→ **THE TASK**
For each line in the data below that holds "child", return a copy.

+++ PROVIDED DATA

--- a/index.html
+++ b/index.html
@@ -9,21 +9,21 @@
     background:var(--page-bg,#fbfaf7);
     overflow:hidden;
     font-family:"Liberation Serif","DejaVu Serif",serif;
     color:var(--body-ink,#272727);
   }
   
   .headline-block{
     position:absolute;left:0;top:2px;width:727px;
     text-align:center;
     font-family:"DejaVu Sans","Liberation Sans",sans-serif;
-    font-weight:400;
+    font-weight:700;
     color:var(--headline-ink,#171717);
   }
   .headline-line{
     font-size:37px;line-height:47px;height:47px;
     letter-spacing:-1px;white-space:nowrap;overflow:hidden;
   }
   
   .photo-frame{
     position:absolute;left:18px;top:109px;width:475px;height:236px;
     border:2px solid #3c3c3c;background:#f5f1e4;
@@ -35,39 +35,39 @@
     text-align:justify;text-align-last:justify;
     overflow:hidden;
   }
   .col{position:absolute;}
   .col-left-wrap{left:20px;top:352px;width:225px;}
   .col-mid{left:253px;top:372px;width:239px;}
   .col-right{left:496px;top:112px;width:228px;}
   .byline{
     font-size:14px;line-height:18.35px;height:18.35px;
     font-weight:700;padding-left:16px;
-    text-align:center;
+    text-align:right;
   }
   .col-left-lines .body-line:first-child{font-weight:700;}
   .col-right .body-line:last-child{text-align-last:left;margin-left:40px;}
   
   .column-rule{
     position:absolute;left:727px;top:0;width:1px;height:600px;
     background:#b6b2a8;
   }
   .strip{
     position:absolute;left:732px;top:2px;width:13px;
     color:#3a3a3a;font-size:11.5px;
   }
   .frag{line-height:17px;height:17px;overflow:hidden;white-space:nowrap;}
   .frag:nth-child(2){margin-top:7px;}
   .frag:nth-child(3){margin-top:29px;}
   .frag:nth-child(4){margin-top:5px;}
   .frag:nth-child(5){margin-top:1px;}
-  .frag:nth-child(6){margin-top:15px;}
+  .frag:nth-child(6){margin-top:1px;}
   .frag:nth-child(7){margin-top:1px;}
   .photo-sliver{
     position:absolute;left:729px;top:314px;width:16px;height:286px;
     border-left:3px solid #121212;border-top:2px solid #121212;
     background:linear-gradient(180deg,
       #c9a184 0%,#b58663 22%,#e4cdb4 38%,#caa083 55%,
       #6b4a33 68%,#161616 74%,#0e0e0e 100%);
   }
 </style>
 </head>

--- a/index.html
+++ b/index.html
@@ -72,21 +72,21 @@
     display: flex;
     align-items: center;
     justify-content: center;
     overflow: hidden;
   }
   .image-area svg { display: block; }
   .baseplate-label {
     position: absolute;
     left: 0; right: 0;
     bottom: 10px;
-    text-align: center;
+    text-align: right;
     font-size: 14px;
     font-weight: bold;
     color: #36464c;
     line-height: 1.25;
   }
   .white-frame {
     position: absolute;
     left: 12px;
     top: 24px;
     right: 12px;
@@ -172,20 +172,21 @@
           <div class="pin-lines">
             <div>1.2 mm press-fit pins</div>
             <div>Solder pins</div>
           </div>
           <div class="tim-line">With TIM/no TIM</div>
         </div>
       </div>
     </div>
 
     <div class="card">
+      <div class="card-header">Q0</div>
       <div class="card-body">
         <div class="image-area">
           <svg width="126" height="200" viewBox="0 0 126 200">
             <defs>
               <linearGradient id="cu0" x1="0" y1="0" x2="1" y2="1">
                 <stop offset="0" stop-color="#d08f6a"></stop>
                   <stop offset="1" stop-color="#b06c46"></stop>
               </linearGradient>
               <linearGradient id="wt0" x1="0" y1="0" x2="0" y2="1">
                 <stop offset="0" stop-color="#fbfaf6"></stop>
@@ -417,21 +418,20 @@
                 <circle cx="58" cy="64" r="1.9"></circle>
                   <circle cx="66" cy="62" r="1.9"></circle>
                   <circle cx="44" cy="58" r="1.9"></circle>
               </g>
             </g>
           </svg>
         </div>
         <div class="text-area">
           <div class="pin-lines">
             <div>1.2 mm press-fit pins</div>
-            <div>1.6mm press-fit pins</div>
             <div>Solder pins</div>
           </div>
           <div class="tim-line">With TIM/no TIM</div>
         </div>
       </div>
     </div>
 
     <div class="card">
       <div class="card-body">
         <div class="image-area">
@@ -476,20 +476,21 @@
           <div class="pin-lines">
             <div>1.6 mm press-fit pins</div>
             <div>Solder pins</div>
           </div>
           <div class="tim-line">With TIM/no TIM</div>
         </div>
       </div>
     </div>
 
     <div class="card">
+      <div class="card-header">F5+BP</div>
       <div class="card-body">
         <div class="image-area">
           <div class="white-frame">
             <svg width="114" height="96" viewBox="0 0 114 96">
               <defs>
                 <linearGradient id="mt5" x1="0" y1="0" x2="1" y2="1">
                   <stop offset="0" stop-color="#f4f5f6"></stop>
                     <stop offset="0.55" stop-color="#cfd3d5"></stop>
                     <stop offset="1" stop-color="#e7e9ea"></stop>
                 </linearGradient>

++++++
+++ PROVIDED DATA

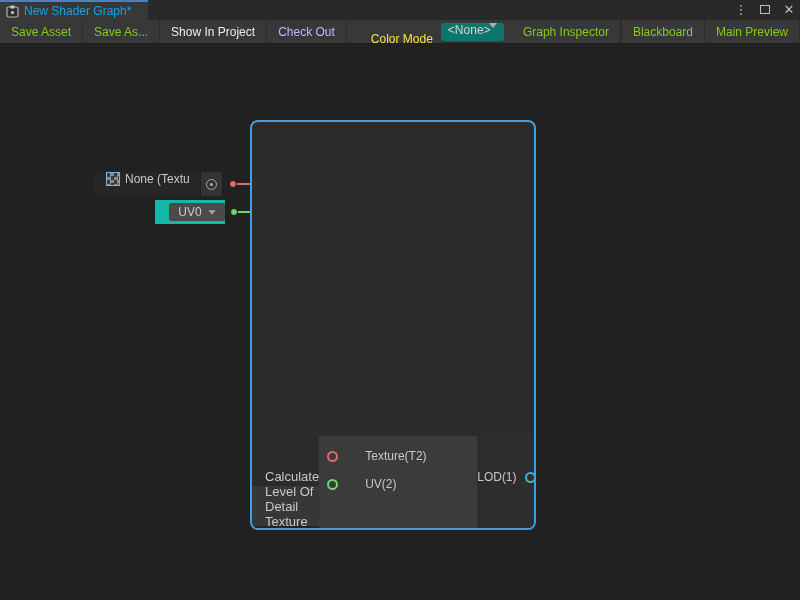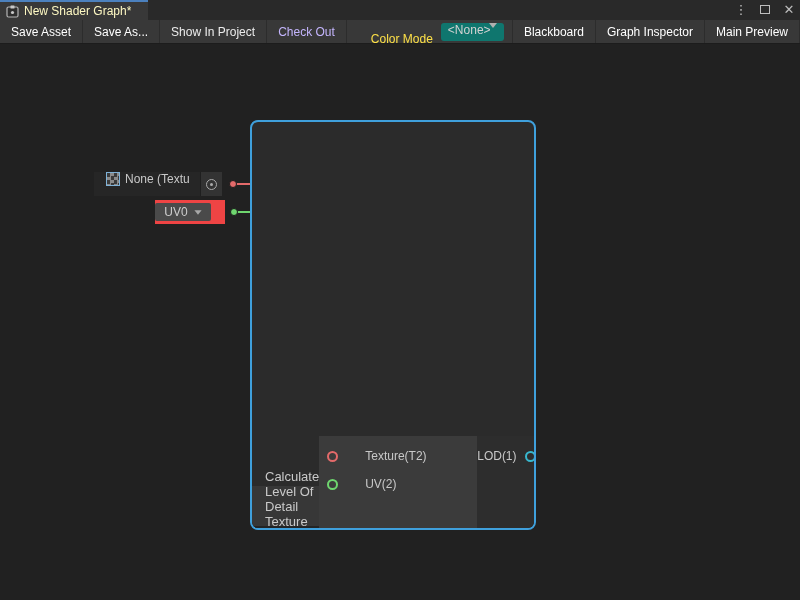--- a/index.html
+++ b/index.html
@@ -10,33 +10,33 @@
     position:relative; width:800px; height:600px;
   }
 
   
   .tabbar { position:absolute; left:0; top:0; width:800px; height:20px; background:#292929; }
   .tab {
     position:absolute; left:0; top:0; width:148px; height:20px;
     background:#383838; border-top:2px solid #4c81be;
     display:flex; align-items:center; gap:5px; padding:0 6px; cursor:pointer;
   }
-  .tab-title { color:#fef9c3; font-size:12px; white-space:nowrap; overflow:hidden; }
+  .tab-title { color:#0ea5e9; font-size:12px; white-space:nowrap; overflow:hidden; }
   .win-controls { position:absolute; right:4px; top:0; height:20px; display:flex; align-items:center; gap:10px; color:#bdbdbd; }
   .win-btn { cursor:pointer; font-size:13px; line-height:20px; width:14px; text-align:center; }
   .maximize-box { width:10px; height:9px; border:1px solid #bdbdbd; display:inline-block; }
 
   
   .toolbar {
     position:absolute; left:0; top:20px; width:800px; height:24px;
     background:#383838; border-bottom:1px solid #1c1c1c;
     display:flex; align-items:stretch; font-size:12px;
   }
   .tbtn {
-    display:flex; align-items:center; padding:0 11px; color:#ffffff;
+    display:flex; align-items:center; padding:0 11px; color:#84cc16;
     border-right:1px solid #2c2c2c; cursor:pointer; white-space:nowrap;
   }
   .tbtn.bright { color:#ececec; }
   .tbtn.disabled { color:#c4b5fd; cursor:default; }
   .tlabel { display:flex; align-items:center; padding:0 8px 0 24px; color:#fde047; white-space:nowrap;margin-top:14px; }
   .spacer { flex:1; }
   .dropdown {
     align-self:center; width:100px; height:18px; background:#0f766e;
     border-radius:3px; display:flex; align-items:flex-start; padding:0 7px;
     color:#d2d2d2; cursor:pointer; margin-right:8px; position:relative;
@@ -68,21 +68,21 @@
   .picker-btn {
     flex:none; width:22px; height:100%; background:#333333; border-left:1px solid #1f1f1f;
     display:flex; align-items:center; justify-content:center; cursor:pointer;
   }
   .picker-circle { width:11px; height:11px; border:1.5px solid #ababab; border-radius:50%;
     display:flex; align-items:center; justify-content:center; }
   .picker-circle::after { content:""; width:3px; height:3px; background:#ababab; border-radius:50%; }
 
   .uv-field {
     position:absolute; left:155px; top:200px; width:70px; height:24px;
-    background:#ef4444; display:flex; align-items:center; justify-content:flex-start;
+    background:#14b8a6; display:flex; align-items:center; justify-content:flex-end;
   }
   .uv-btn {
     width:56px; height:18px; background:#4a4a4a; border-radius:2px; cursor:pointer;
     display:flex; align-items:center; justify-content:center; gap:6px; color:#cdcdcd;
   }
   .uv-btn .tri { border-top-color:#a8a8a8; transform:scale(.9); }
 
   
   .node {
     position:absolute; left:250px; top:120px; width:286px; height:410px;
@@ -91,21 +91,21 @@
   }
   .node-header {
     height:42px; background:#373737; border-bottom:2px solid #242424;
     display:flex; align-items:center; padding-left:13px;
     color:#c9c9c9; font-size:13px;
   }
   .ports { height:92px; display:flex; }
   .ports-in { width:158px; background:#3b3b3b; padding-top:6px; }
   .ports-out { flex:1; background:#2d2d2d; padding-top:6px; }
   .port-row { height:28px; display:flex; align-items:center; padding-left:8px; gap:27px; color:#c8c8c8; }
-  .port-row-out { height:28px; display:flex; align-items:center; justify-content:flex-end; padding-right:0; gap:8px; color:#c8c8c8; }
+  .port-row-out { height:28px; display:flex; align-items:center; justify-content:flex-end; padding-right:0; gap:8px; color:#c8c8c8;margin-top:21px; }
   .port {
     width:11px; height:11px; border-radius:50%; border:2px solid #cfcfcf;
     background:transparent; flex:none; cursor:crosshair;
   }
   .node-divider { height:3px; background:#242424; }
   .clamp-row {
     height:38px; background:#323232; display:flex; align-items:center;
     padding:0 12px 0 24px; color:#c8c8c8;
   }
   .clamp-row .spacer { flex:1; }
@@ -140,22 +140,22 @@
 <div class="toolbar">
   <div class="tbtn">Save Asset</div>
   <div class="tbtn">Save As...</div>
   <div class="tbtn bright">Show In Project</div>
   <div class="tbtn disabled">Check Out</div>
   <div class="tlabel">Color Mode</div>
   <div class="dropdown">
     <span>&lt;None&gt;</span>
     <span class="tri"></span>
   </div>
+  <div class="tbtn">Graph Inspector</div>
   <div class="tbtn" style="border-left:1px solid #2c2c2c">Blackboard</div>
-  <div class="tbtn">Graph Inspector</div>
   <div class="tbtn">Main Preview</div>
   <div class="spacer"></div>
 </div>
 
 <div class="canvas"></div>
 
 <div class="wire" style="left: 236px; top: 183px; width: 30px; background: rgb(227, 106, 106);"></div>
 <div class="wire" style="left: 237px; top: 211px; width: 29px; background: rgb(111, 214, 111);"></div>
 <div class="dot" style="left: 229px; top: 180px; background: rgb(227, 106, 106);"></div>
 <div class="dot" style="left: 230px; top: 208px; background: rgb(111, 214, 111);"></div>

++++++

→ **SOLUTION**
   .col-left-lines .body-line:first-child{font-weight:700;}
   .col-right .body-line:last-child{text-align-last:left;margin-left:40px;}
   .frag:nth-child(2){margin-top:7px;}
   .frag:nth-child(3){margin-top:29px;}
   .frag:nth-child(4){margin-top:5px;}
   .frag:nth-child(5){margin-top:1px;}
-  .frag:nth-child(6){margin-top:15px;}
+  .frag:nth-child(6){margin-top:1px;}
   .frag:nth-child(7){margin-top:1px;}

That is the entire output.